In both Clinton's case and Moore's case, there are those who are more interested in the political power of the stories. Still I'm convinced that there is something to the underlying claims.
Hannity: And you can say unequivocally that you never dated anybody that was in their late teens like that when you were 32?
Roy Moore: "It would have been out of my customary behavior, that's right."
Which isn't an unequivocal no. It's merely an assertion that doing so wouldn't have been "customary" for him. Interesting as well that there are accusers who say that Moore pursued them between the ages of 16 and 18, but the most scandalous accusation is sexual contact with a 14-year-old. Fourteen is not a "late teen."
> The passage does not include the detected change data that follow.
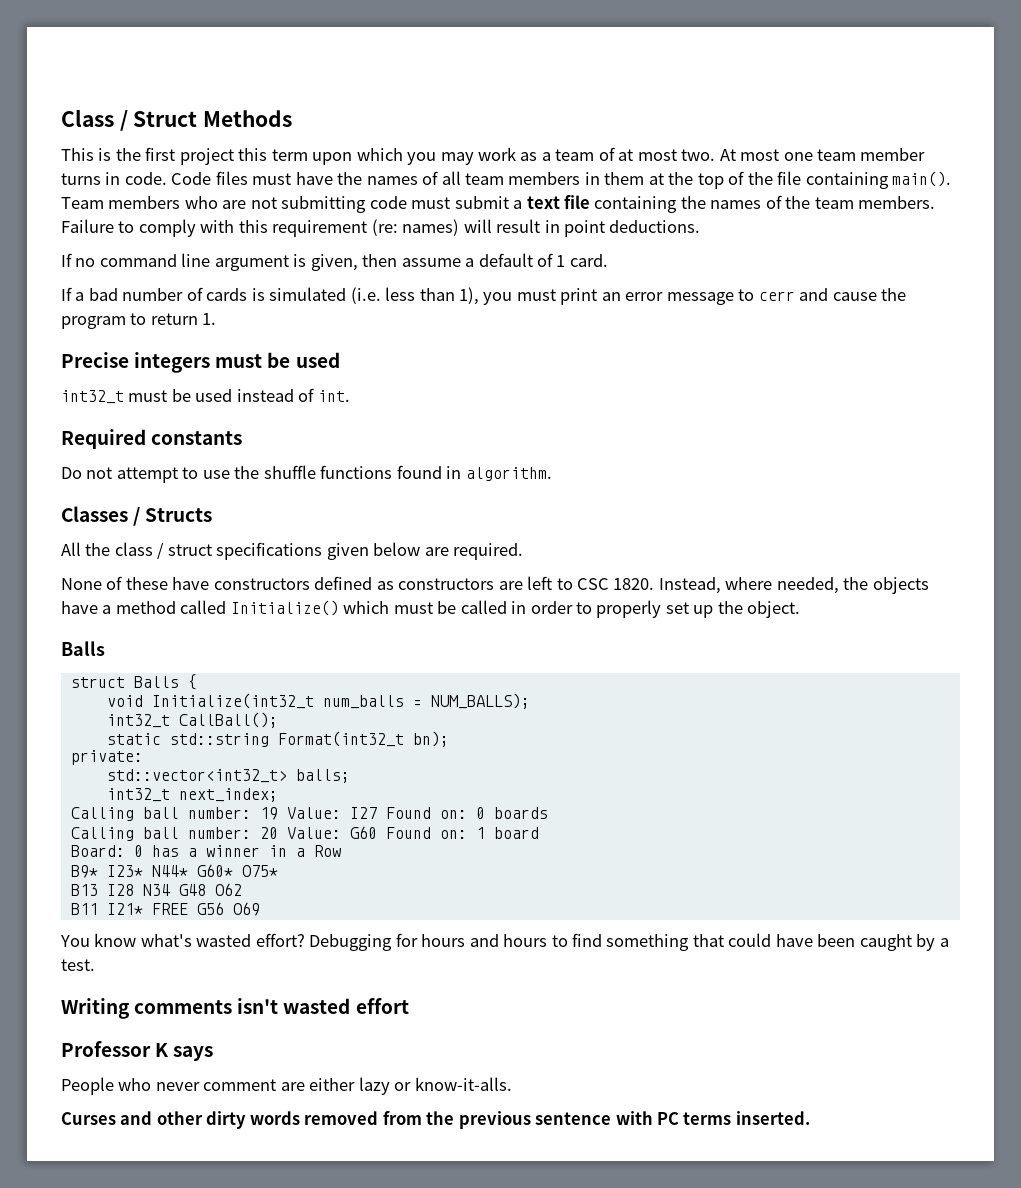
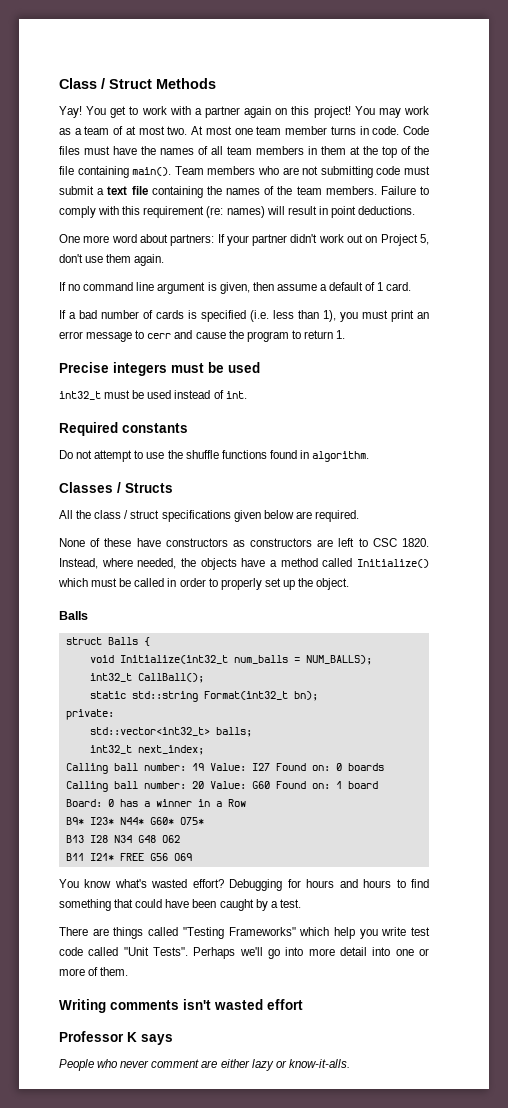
[61,147,437,165] This is the first project this term upon which you -> [59,106,375,118] Yay! You get to work with a partner again on this project! You
(701, 226) none -> [59,234,430,246] [59,254,165,266] // One more word about partners: If your partner didn't work out on Project 5, don't use them again.
[269,287,347,301] simulated -> [201,310,246,322] specified
[314,576,373,590] defined -> (228, 542) none
(95, 965) none -> [59,927,430,939] [59,947,429,959] [59,967,129,976] // There are things called "Testing Frameworks" which help you write test code called "Unit Tests". Perhaps we'll go into more detail into one or more of them.
[61,1111,810,1129] // Curses and other dirty words removed from the previous sentence with PC terms inserted. -> (350, 1063) none

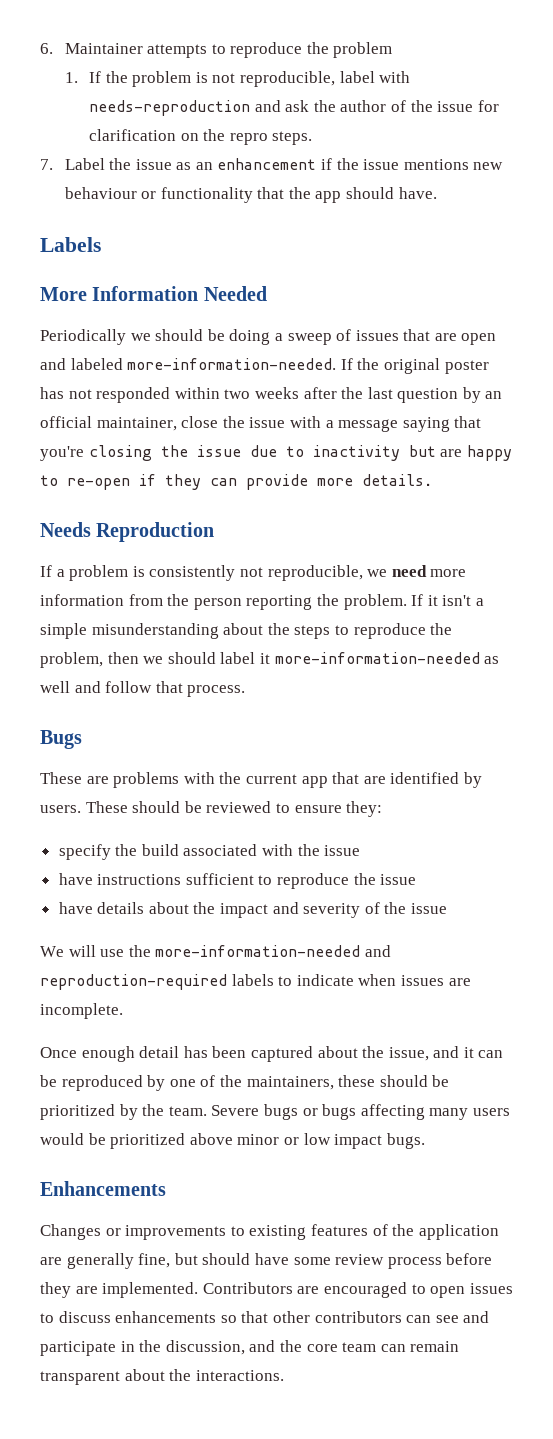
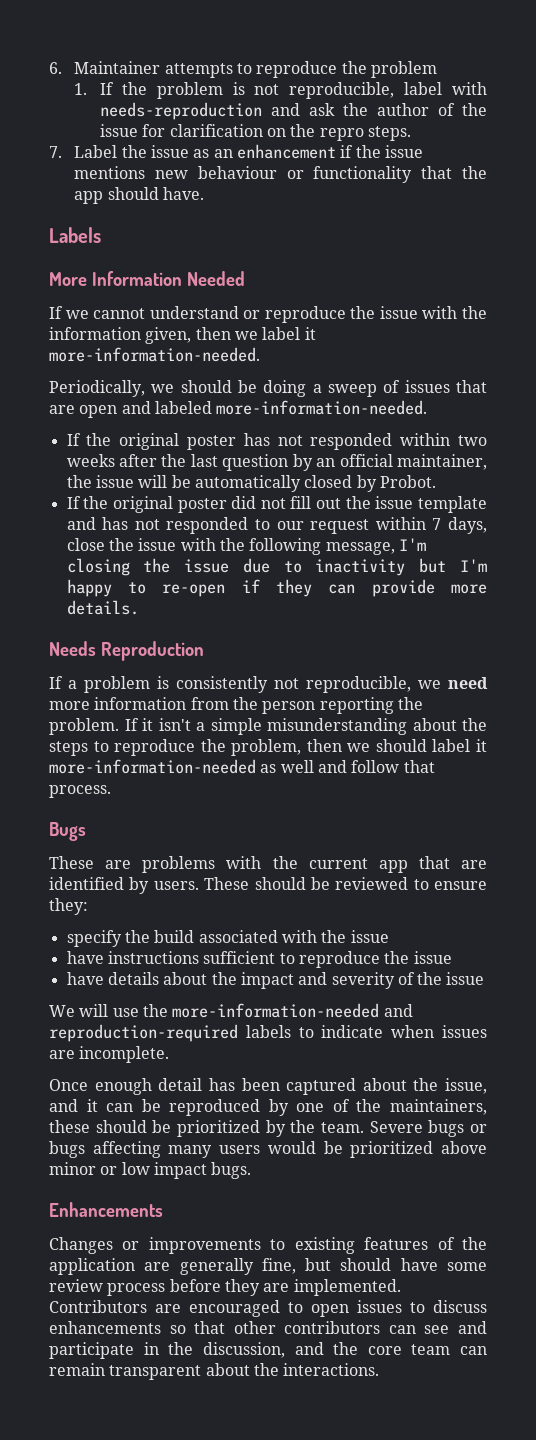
[40,329,126,345] Periodically -> [49,306,487,323] [49,327,316,344] [49,347,260,362] [49,380,145,397] If we cannot understand or reproduce the issue with the information given, then we label it more-information-needed. // Periodically,
(337, 364) none -> (428, 407) //
[181,416,482,432] [40,446,84,461] close the issue with a message saying that you're -> [66,475,436,492] [66,496,487,513] [66,517,488,534] [66,538,426,555] the issue will be automatically closed by Probot. // If the original poster did not fill out the issue template and has not responded to our request within 7 days, close the issue with the following message, I'm
[440,449,463,457] are -> [459,559,487,572] I'm

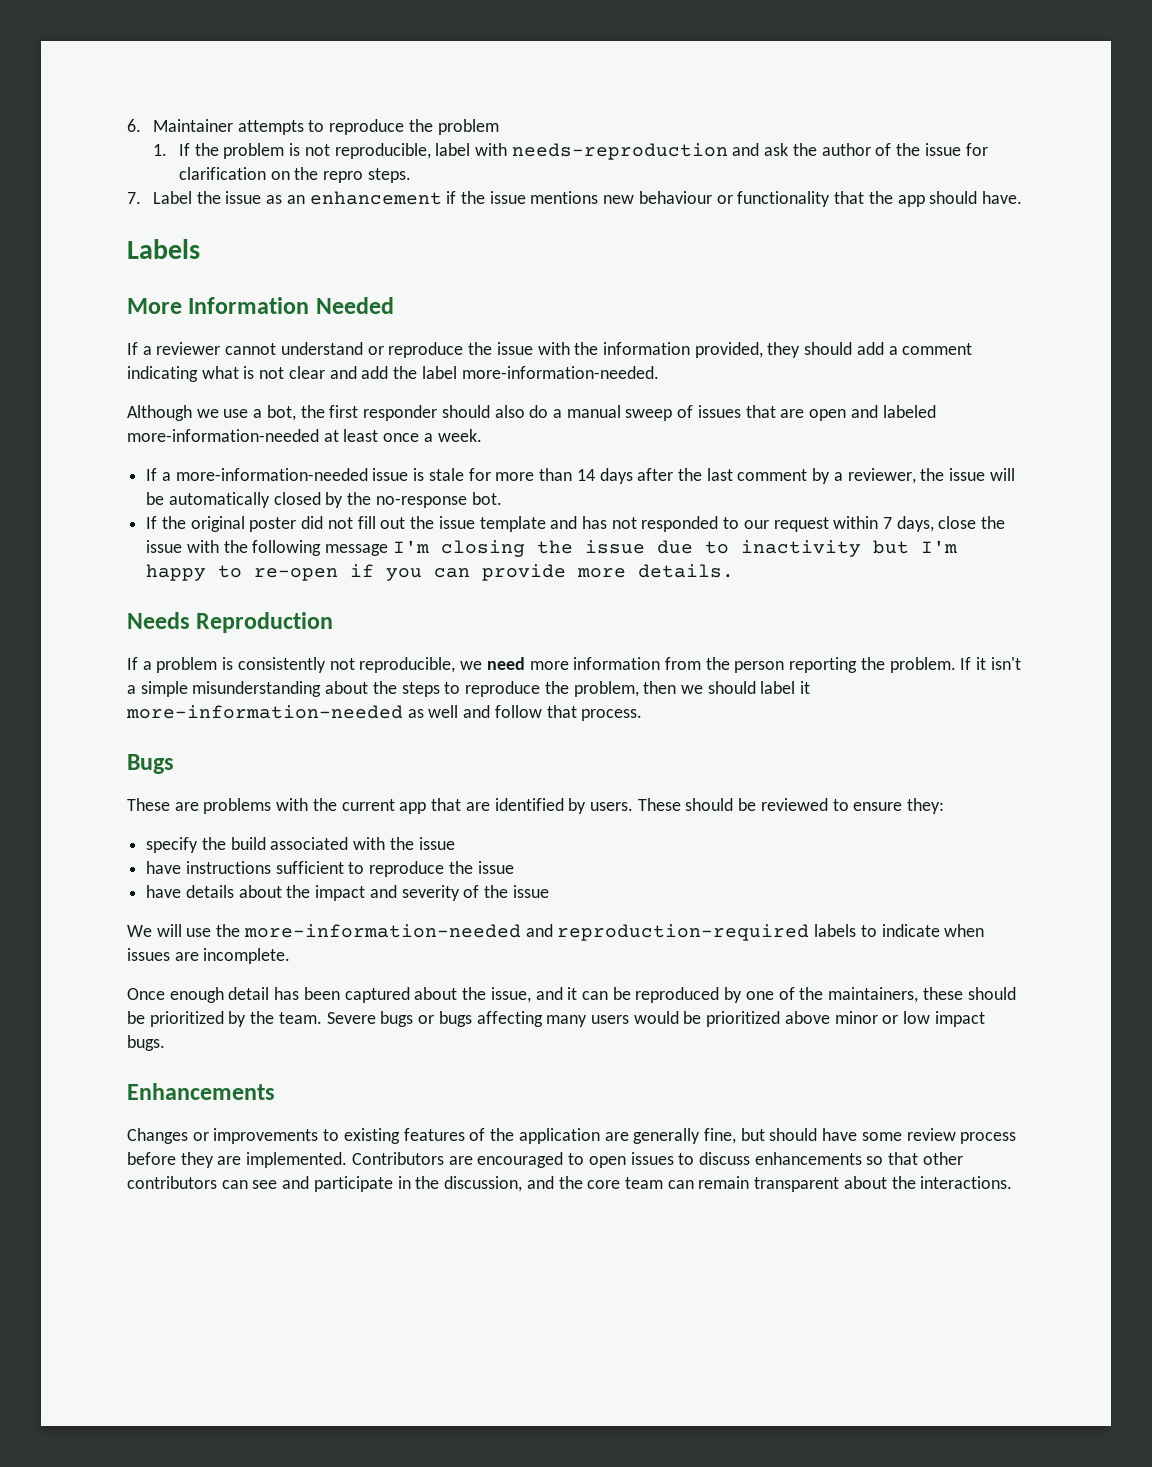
[65,310,89,319] we -> [142,342,221,355] a reviewer
[145,327,316,344] [49,347,260,362] [49,380,322,397] given, then we label it more-information-needed. // Periodically, we should be doing a -> [694,342,973,358] [127,366,659,382] [127,405,621,421] provided, they should add a comment indicating what is not clear and add the label more-information-needed. // Although we use a bot, the first responder should also do a manual
[216,400,428,415] [66,433,488,450] [66,454,488,471] more-information-needed. // If the original poster has not responded within two weeks after the last question by an official maintainer, -> [127,429,482,442] [146,468,916,484] more-information-needed at least once a week. // If a more-information-needed issue is stale for more than 14 days after the last comment by a reviewer,
[379,475,436,488] Probot. -> [347,492,502,508] the no-response bot.
[325,542,395,555] message, -> [325,544,389,556] message
[275,579,312,597] they -> [386,568,423,581] you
Hannity: In other words, you don't recall ever dating any girl that young when you were that old?
Roy Moore: "I've said no."
As if teeing up a classic evasion, Hannity frames this as a recollection question, and Moore still doesn't muster a straight "no."
Hannity: And you think that's inappropriate too, that's what you're saying?
Moore: "Inappropriate, yes."
Which isn't saying he didn't do any of what he's accused of, but it is admitting that such behavior is inappropriate. The part about the 14-year-old would have also been illegal, but Hannity framed it more mildly as inappropriate.
Hannity: "Do you remember dating girls that young at that time?"
Moore: "Not generally, no. If I did, I’m not going to dispute anything, but I don’t remember anything like that."
You get the idea.
Then there is Louis CK who admitted to the claims of all of his accusers. I didn't expect that one. He's admitted to all of it. A friend said she's actually had that thought about CK, so she wasn't surprised at all.
Then there is a civil right leader who has done some monstrous things. I knew one of his victims, and his actions were devastating to her, but it's up to her to come forward. I hope she does.
Several of my student patients have been using therapy lamps without recommendation from me, and they've have offered generally positive reviews. With the change to Standard time, I'm trying one myself, not for depression, but hoping that it might kickstart my day. I've never been a morning person, but I arise 4:45 to 5am. Coffee helps, but I'd like to see if some artificial sunlight helps further.
I'm not confident that it will make all that much of a difference, but I'll let you know what I think in a couple of weeks.